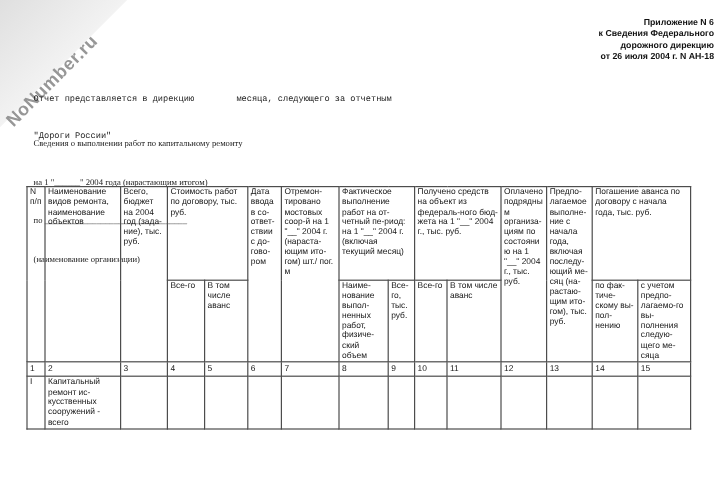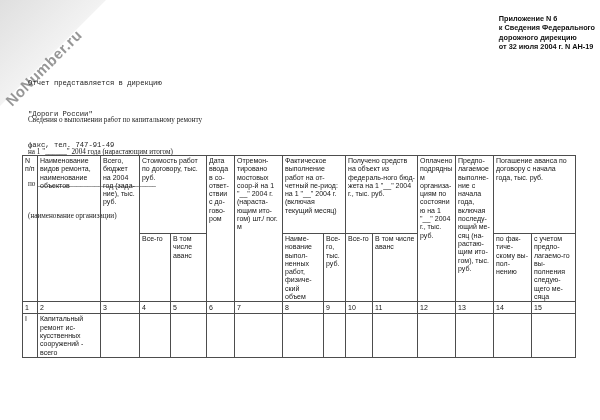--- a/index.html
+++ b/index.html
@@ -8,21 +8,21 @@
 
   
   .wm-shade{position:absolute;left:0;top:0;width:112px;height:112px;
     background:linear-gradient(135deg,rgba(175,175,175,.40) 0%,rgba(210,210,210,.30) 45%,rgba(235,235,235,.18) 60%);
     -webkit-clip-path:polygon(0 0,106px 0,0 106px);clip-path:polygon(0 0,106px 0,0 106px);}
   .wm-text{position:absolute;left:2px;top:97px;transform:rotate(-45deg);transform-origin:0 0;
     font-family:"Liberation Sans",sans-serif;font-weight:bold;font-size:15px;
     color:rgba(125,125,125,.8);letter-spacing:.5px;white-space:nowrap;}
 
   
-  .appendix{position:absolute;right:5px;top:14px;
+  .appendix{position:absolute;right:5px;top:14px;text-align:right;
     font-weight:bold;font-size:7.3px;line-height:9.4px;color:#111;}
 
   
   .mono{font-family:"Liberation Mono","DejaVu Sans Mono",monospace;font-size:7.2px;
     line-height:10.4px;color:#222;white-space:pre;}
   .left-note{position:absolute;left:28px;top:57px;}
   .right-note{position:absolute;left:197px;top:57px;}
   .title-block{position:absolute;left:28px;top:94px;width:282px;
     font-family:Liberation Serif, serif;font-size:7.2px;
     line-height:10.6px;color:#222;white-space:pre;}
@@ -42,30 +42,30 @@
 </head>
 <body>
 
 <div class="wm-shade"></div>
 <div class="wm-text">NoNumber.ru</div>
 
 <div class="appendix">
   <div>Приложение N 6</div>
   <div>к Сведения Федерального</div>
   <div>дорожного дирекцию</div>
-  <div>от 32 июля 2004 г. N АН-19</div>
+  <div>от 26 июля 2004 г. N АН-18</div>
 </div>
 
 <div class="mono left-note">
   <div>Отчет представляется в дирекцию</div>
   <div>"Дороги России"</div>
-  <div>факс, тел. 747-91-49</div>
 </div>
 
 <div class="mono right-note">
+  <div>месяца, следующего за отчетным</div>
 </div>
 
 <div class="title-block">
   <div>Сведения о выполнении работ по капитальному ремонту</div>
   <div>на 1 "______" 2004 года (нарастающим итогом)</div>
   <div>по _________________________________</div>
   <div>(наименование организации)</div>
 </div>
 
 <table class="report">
○ ○ ○
The answer should contain only the lines from the beginning of the material above through the line with "-webkit-clip-path:polygon(0 0,106px 0,0", retyped exactly, with the pictures removed.

Answer box
--- a/index.html
+++ b/index.html
@@ -8,21 +8,21 @@
 
   
   .wm-shade{position:absolute;left:0;top:0;width:112px;height:112px;
     background:linear-gradient(135deg,rgba(175,175,175,.40) 0%,rgba(210,210,210,.30) 45%,rgba(235,235,235,.18) 60%);
     -webkit-clip-path:polygon(0 0,106px 0,0 106px);clip-path:polygon(0 0,106px 0,0 106px);}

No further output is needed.